As forças de segurança de Santo Antônio de Pádua deflagraram, na manhã de quarta-feira (28), a Operação Fronteira, uma ação integrada entre policiais do 36º Batalhão de Polícia Militar (BPM) e da 136ª Delegacia de Polícia (DP). A ofensiva teve como foco o combate ao tráfico de drogas e a desarticulação de células da facção criminosa Comando Vermelho (CV) que atuam na região de divisa com o município de Pirapetinga, em Minas Gerais.
A área é considerada estratégica pelo crime organizado, por ser utilizada como rota para o escoamento de drogas e outros ilícitos entre os estados do Rio de Janeiro e Minas Gerais. A operação é resultado de meses de trabalho de inteligência, monitoramento e levantamentos táticos, que permitiram identificar pontos-chave de atuação da facção.

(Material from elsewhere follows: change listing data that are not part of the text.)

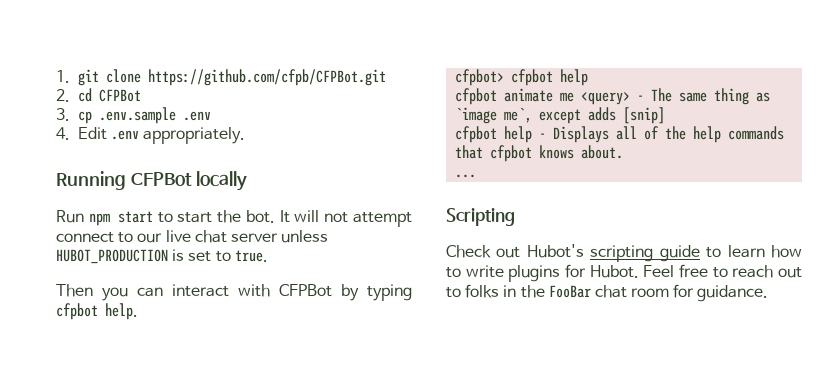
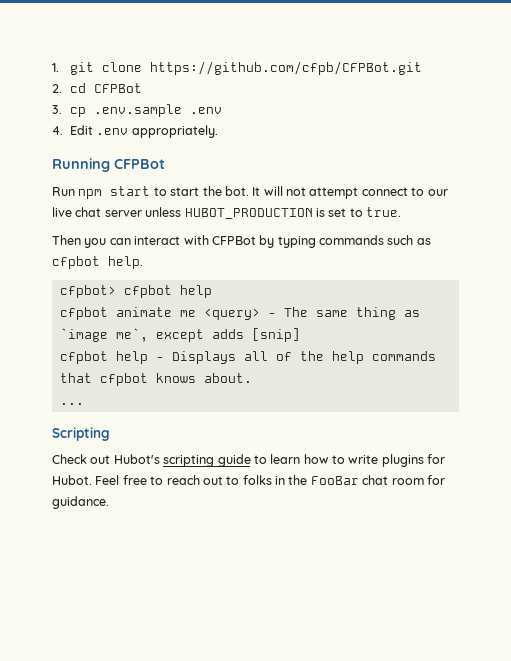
- Running CFPBot locally
+ Running CFPBot
- Then you can interact with CFPBot by typing cfpbot help.
+ Then you can interact with CFPBot by typing commands such as cfpbot help.

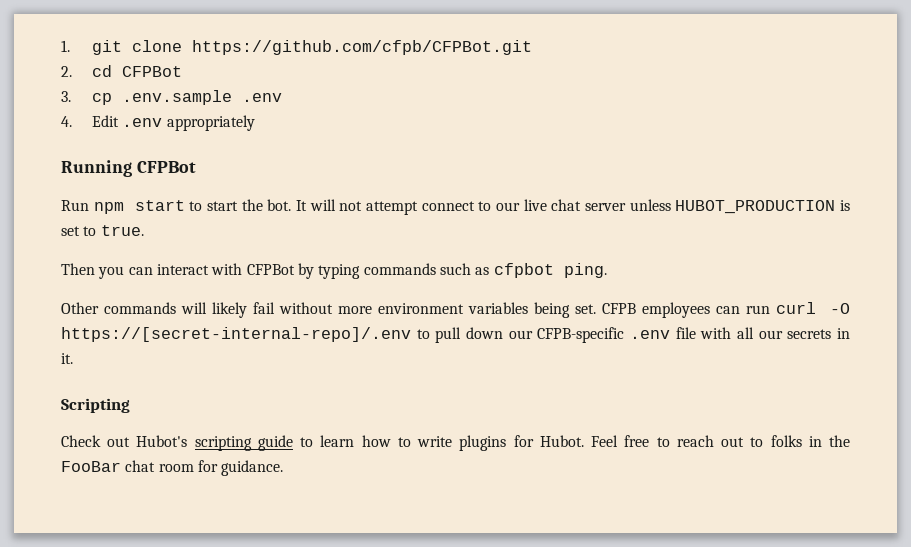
- 4. Edit .env appropriately.
+ 4. Edit .env appropriately
- Then you can interact with CFPBot by typing commands such as cfpbot help.
- cfpbot> cfpbot help
- cfpbot animate me <query> - The same thing as `image me`, except adds [snip]
- cfpbot help - Displays all of the help commands that cfpbot knows about.
- ...
+ Then you can interact with CFPBot by typing commands such as cfpbot ping.
+ Other commands will likely fail without more environment variables being set. CFPB employees can run curl -O https://[secret-internal-repo]/.env to pull down our CFPB-specific .env file with all our secrets in it.

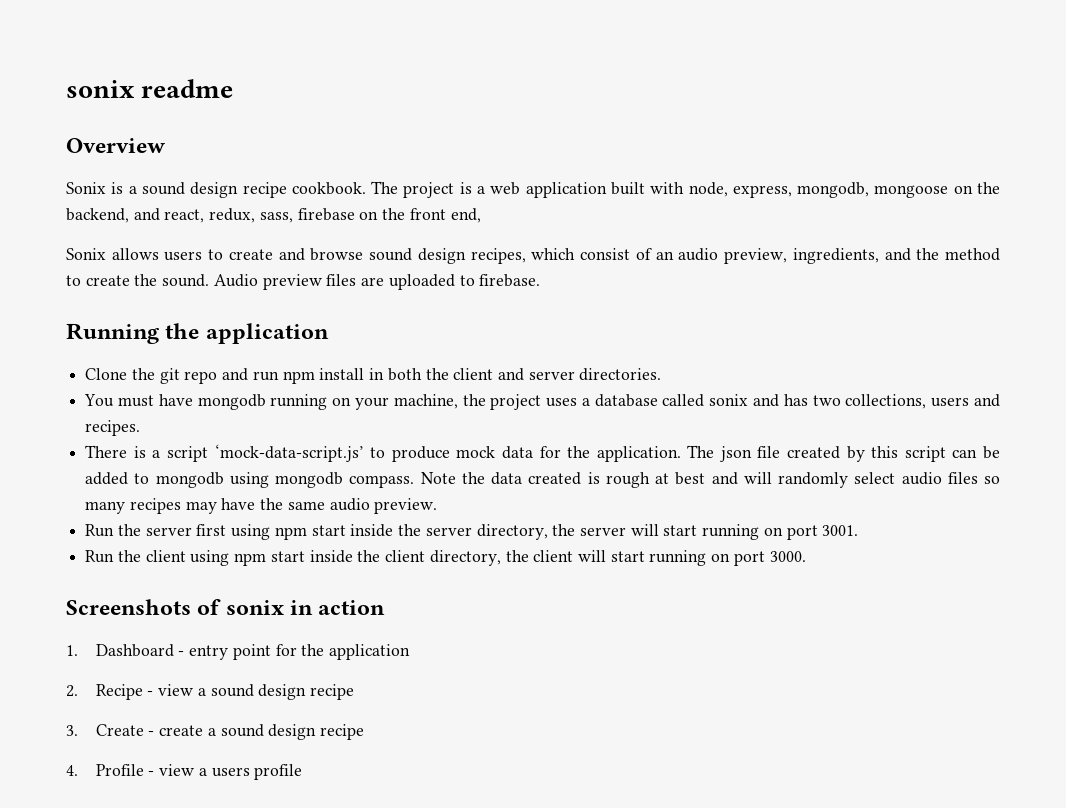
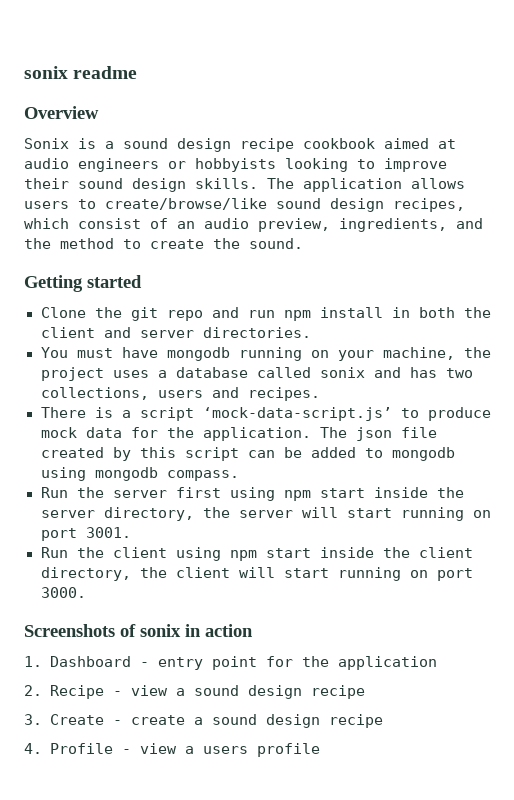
- Sonix is a sound design recipe cookbook. The project is a web application built with node, express, mongodb, mongoose on the backend, and react, redux, sass, firebase on the front end,
- Sonix allows users to create and browse sound design recipes, which consist of an audio preview, ingredients, and the method to create the sound. Audio preview files are uploaded to firebase.
- Running the application
+ Sonix is a sound design recipe cookbook aimed at audio engineers or hobbyists looking to improve their sound design skills. The application allows users to create/browse/like sound design recipes, which consist of an audio preview, ingredients, and the method to create the sound.
+ Getting started
- Note the data created is rough at best and will randomly select audio files so many recipes may have the same audio preview.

Durante a ação, um grande contingente policial foi mobilizado para o cumprimento de mandados judiciais e incursões em locais previamente mapeados. Até o fechamento do primeiro balanço, dez pessoas foram presas e conduzidas à delegacia, entre elas suspeitos apontados como lideranças locais do tráfico.
Além das prisões, os agentes apreenderam quantidade significativa de entorpecentes e dinheiro em espécie, valores que, segundo a polícia, são provenientes da comercialização de drogas na região. O material foi encaminhado para perícia.
De acordo com o comando da operação, a estratégia adotada visa combater a chamada “transversalidade” do crime, impedindo que criminosos se aproveitem da divisa estadual como forma de dificultar ações policiais e escapar da Justiça.
As autoridades destacaram ainda que a integração entre a Polícia Militar e a Polícia Civil foi fundamental para o êxito da operação. O objetivo, segundo a polícia, vai além da prisão de traficantes de base, buscando atingir o núcleo financeiro e logístico da facção criminosa, enfraquecendo sua atuação no Noroeste Fluminense.
A Operação Fronteira segue em andamento, com buscas em áreas de mata e em residências ligadas aos investigados. O policiamento na região da divisa foi reforçado para prevenir possíveis retaliações e evitar fugas de outros suspeitos que ainda estão sendo procurados.